Bergumam, kamu berbisik lirih untuk terakhir kali, “Kalian beruntung sudah ditanam di sini.” Kemudian tungkaimu melangkah kembali ke rumah, melintasi pekarangan dan teras, meninggalkan semak hortensia yang mengangguk-angguk diterpa angin. Kamu harus menelepon Namjoon dulu, pikirmu. Namun baru saja kamu menjejakkan kaki ke ruang tamu, di atas meja layar ponselmu berkedip-kedip dan getarannya bergema. Nama Namjoon terpampang di sana.

“Aku sedang di jalan,” ujar suara di seberang sana, sesaat setelah kamu menempelkan ponsel ke telinga padahal belum sempat berkata apa-apa.

Kamu diam sebentar. “Ke bandara?”

“Ke rumah,” jawab Namjoon. Lantas kamu jadi semakin bingung.

“Rumah?” tanyamu, hendak memastikan kamu tidak salah dengar. “Pulang ke rumah?”

Gumam balasan Namjoon agak sulit terdengar, agaknya supir taksinya ugal-ugalan. Yang bisa kamu tangkap cuma: “Aku baru sadar bonsaiku tertinggal.”

“Iya,” tukasmu, berharap suaramu tidak putus-putus. “Di kamar mandi.”

“Sekarang di mana?”

“Di meja ruang tamu.”

“Oke.”

“Penerbanganmu bagaimana?”

“Apa?”

“Jadwal pesawatmu. Sebentar lagi, kan?”

“Oh. Aku tidak jadi pergi.”

“Tidak jadi?”

“Iya.”

“Kenapa?”

Lagi-lagi suara Namjoon terhalau ramai lalu-lintas dan bunyi klakson yang menjerit-jerit. Kamu tak dapat menangkap apa yang dikatakannya. Tanda tanya di wajah kamu lemparkan pada jam tua yang mendiami tembok abu-abu, pada kursi-kursi dengan bantalan biru serta sebatang bonsai di atas meja yang Namjoon tinggalkan bersamamu.

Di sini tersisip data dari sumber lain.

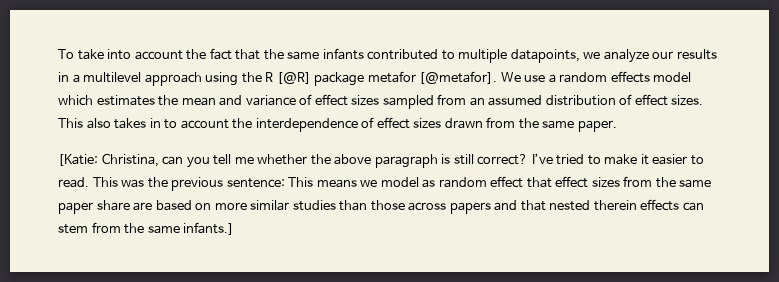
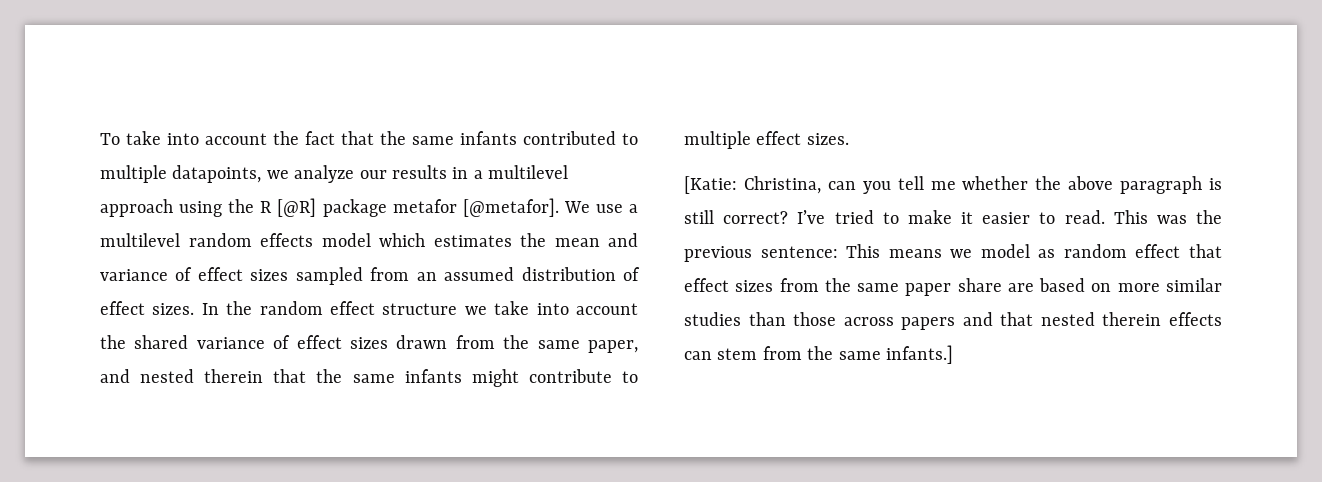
- We use a random effects model which estimates the mean and variance of effect sizes sampled from an assumed distribution of effect sizes.
+ We use a multilevel random effects model which estimates the mean and variance of effect sizes sampled from an assumed distribution of effect sizes.
- This also takes in to account the interdependence of effect sizes drawn from the same paper.
+ In the random effect structure we take into account the shared variance of effect sizes drawn from the same paper, and nested therein that the same infants might contribute to multiple effect sizes.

Tiba-tiba saja sambungan terputus. Sebelum pikiranmu sempat mencerna semuanya, sayup-sayup terdengar suara seseorang beserta derap langkah kakinya. “Pak Yoongi! Pak!” panggil suara itu. Kamu menoleh dan mendapati Jung Hoseok menerobos pintu depan yang tadi kamu biarkan terbuka. Wajahnya memerah sedang napasnya tersengal-sengal kala ia melaporkan, “Di halamanku ada biawak.”

(Terkadang kamu heran bagaimana Hoseok masih betah tinggal di rumahnya. Sampai kemudian kamu tersadar, kamu tinggal bersebelahan dengannya.)